[Opening GIVEN DATA section]

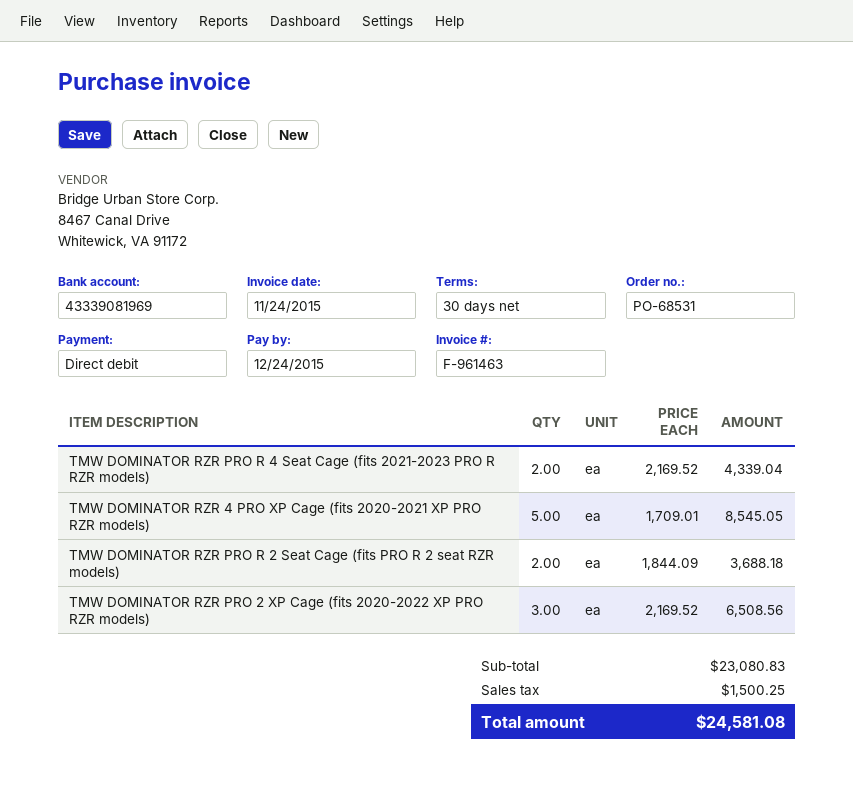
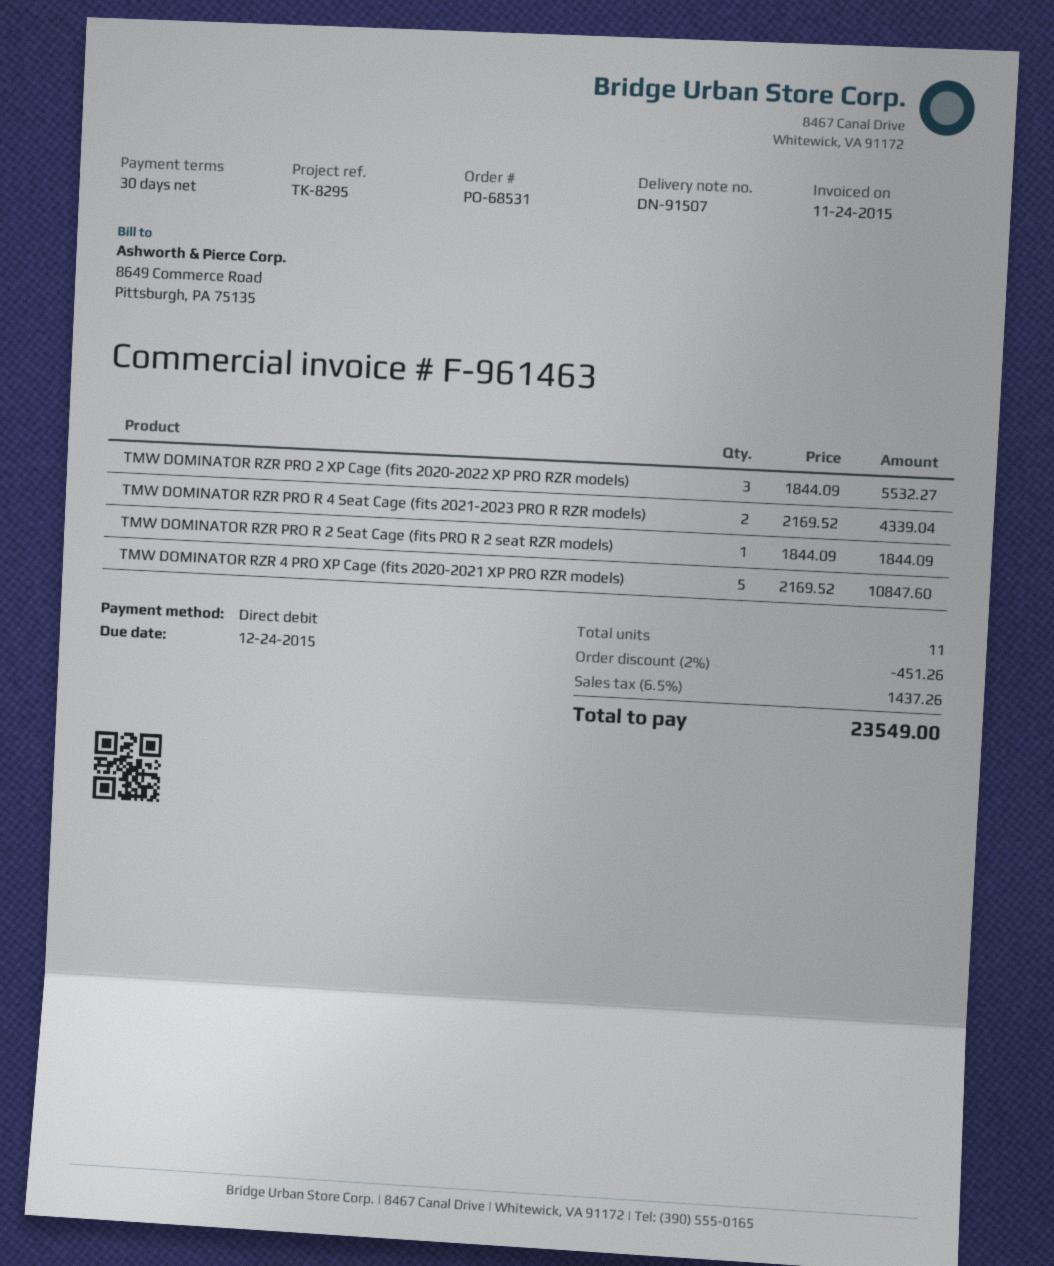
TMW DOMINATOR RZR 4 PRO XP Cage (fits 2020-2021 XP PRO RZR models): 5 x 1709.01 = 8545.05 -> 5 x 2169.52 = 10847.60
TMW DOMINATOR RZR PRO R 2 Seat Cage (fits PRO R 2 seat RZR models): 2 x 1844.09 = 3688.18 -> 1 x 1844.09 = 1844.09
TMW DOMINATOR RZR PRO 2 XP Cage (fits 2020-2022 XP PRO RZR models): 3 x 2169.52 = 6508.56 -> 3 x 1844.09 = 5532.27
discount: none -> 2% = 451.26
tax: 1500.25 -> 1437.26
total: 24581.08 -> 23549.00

[Closing GIVEN DATA section]

WORK INSTRUCTIONS> Retype all of the entries exactly as written, leaving out any images.

WRITTEN SOLUTION>
TMW DOMINATOR RZR 4 PRO XP Cage (fits 2020-2021 XP PRO RZR models): 5 x 1709.01 = 8545.05 -> 5 x 2169.52 = 10847.60
TMW DOMINATOR RZR PRO R 2 Seat Cage (fits PRO R 2 seat RZR models): 2 x 1844.09 = 3688.18 -> 1 x 1844.09 = 1844.09
TMW DOMINATOR RZR PRO 2 XP Cage (fits 2020-2022 XP PRO RZR models): 3 x 2169.52 = 6508.56 -> 3 x 1844.09 = 5532.27
discount: none -> 2% = 451.26
tax: 1500.25 -> 1437.26
total: 24581.08 -> 23549.00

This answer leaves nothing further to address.